À ne pas confondre avec

Ne confondez jamais le sell-in avec le vrai succès commercial d'un produit : livrer beaucoup de marchandise à un distributeur ne signifie pas que les clients l'achètent réellement. Beaucoup de fabricants se félicitent d'un bon sell-in alors que le produit stagne en rayon.

Évitez aussi de juger la rotation sans tenir compte de la saisonnalité : un produit de Noël aura naturellement une rotation très différente en décembre et en juillet, comparer ces deux périodes sans précaution mènerait à de fausses conclusions.

Évolution historique

Apparition : Années 1990-2000

Quels changements depuis l’arrivée de l’IA ?

Avant, le suivi du sell-in, du sell-out et de la rotation reposait sur des remontées manuelles ou des rapports transmis avec retard par les distributeurs, ce qui rendait les ajustements lents. Aujourd’hui, des outils d’analyse assistés par l’intelligence artificielle permettent de croiser en temps quasi réel les données de caisse des distributeurs avec les livraisons des fabricants, et même de prévoir les ruptures de stock ou les surstocks avant qu’ils n’arrivent. Cela ne change pas la définition des trois indicateurs, mais accélère considérablement la capacité à réagir.

Évolution historique

Années 1990 : la grande distribution développe des systèmes de caisse informatisés qui permettent, pour la première fois, de suivre précisément le sell-out produit par produit.

Années 2000 : les échanges de données informatisés entre fabricants et distributeurs se généralisent, facilitant le partage du sell-in et du sell-out entre partenaires commerciaux.

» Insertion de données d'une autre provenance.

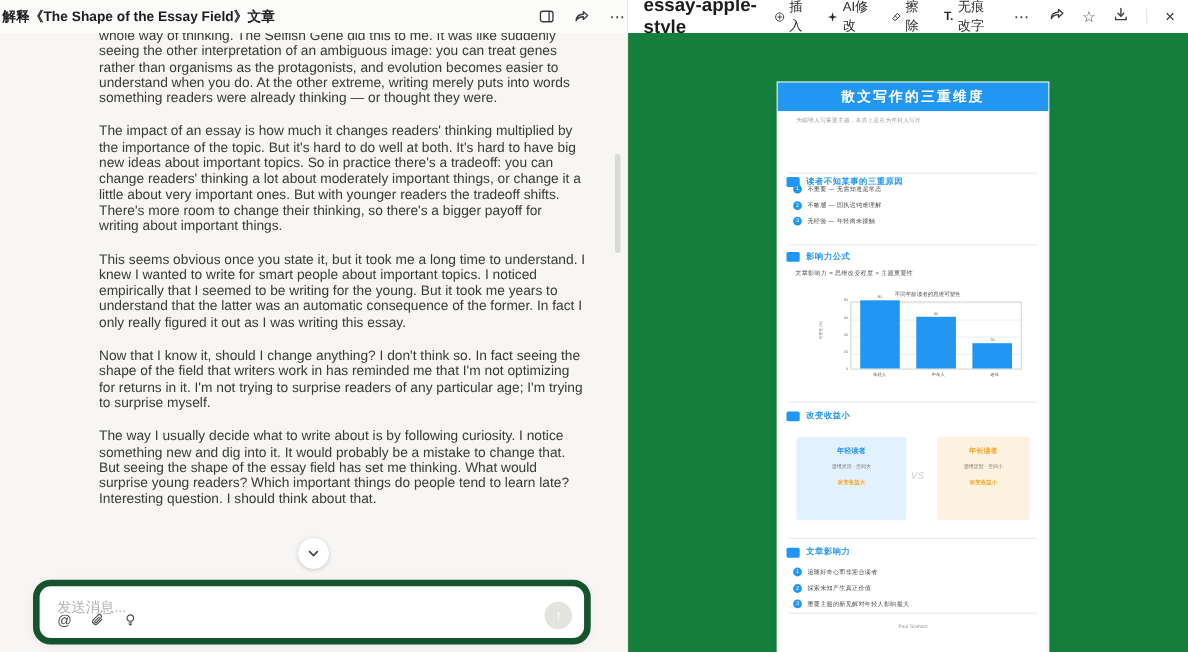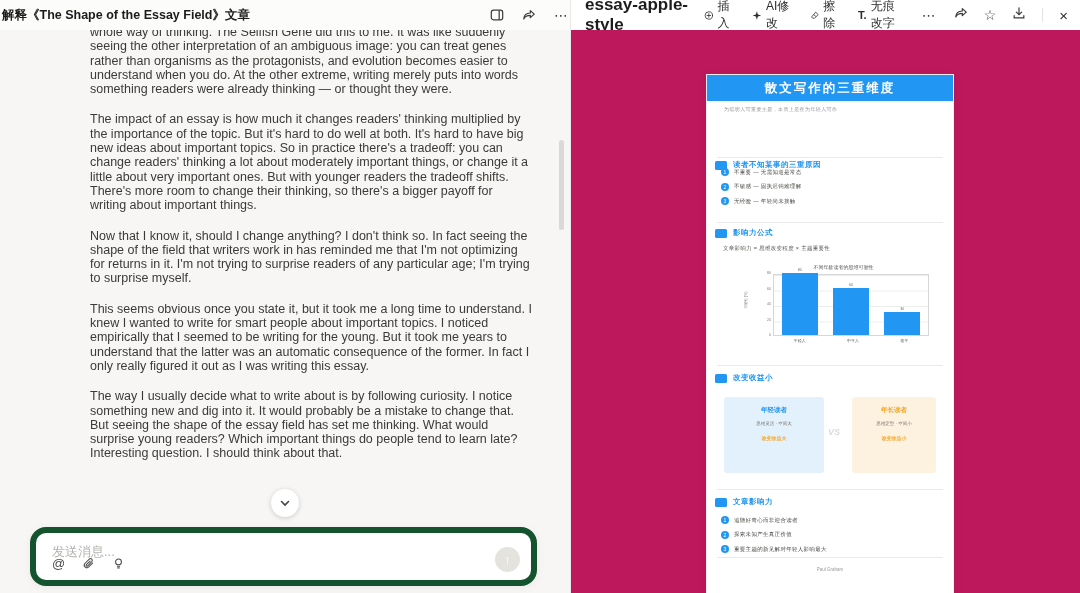--- a/index.html
+++ b/index.html
@@ -48,21 +48,21 @@
     align-items:center; padding:0 12px 0 14px; background:#fff; }
   .right-title { font-size:17px; font-weight:bold; color:#1c1c1c; }
   .tools { margin-left:auto; display:flex; align-items:center; gap:17px; }
   .tool { display:flex; align-items:center; gap:4px; font-size:12px; color:#2b2b2b; cursor:pointer; }
   .tool .t-glyph { font-weight:bold; font-size:11px; }
   .rh-icons { display:flex; align-items:center; gap:16px; margin-left:18px; color:#3c3c3c; }
   .rh-sep { width:1px; height:14px; background:#e2e2e0; }
   .star-glyph { font-size:14px; line-height:1; cursor:pointer; }
   .close-glyph { font-size:15px; line-height:1; cursor:pointer; color:#333; }
 
-  .doc-area { position:absolute; left:0; top:30px; width:509px; height:563px; overflow:hidden; background:#be185d; }
+  .doc-area { position:absolute; left:0; top:30px; width:509px; height:563px; overflow:hidden; background:#15803d; }
   .page { position:absolute; left:136px; top:45px; width:246px; height:540px; background:#fff;
     box-shadow:0 0 0 1px #f1f0ee, 0 3px 12px rgba(0,0,0,.09); }
 
   .banner { position:absolute; left:0; top:0; width:246px; height:26px; background:#2196f3;
     color:#fff; font-size:12.5px; font-weight:bold; text-align:center; line-height:26px; letter-spacing:2px; }
   .subtitle { position:absolute; left:17px; top:31px; font-size:5px; color:#9a98a0; letter-spacing:.4px; }
   .hr { position:absolute; left:10px; width:226px; height:1px; background:#e9e9e7; }
   .sec-head { position:absolute; left:8px; display:flex; align-items:center; gap:6px; }
   .sec-sq { width:12px; height:9px; background:#2196f3; border-radius:1.5px; }
   .sec-title { font-size:7.5px; font-weight:bold; color:#2196f3; letter-spacing:.5px; }
@@ -119,22 +119,22 @@
           <path d="M9.5 3 L14 7 L9.5 11 V8.3 C5.5 8.3 3.2 10 2 12.5 C2.2 8 4.5 5.8 9.5 5.7 Z"></path>
         </svg>
       </span>
       <span class="more-glyph">⋯</span>
     </span>
   </div>
 
   <div class="essay">
     <p>whole way of thinking. The Selfish Gene did this to me. It was like suddenly seeing the other interpretation of an ambiguous image: you can treat genes rather than organisms as the protagonists, and evolution becomes easier to understand when you do. At the other extreme, writing merely puts into words something readers were already thinking — or thought they were.</p>
     <p>The impact of an essay is how much it changes readers' thinking multiplied by the importance of the topic. But it's hard to do well at both. It's hard to have big new ideas about important topics. So in practice there's a tradeoff: you can change readers' thinking a lot about moderately important things, or change it a little about very important ones. But with younger readers the tradeoff shifts. There's more room to change their thinking, so there's a bigger payoff for writing about important things.</p>
+    <p>This seems obvious once you state it, but it took me a long time to understand. I knew I wanted to write for smart people about important topics. I noticed empirically that I seemed to be writing for the young. But it took me years to understand that the latter was an automatic consequence of the former. In fact I only really figured it out as I was writing this essay.</p>
     <p>Now that I know it, should I change anything? I don't think so. In fact seeing the shape of the field that writers work in has reminded me that I'm not optimizing for returns in it. I'm not trying to surprise readers of any particular age; I'm trying to surprise myself.</p>
-    <p>This seems obvious once you state it, but it took me a long time to understand. I knew I wanted to write for smart people about important topics. I noticed empirically that I seemed to be writing for the young. But it took me years to understand that the latter was an automatic consequence of the former. In fact I only really figured it out as I was writing this essay.</p>
     <p>The way I usually decide what to write about is by following curiosity. I notice something new and dig into it. It would probably be a mistake to change that. But seeing the shape of the essay field has set me thinking. What would surprise young readers? Which important things do people tend to learn late? Interesting question. I should think about that.</p>
   </div>
 
   <div class="scroll-btn">
     <svg width="12" height="12" viewBox="0 0 12 12" fill="none" stroke="#444" stroke-width="1.6" stroke-linecap="round">
       <path d="M2.5 4.5 L6 8 L9.5 4.5"></path>
     </svg>
   </div>
 
   <div class="composer">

Années 2010 : les tableaux de bord numériques et les logiciels de category management rendent ces indicateurs accessibles aux équipes commerciales de terrain, pas seulement aux sièges.

Années 2020 : l’automatisation et l’intelligence artificielle permettent des analyses prédictives sur la rotation, anticipant les besoins de réassort avant la rupture de stock.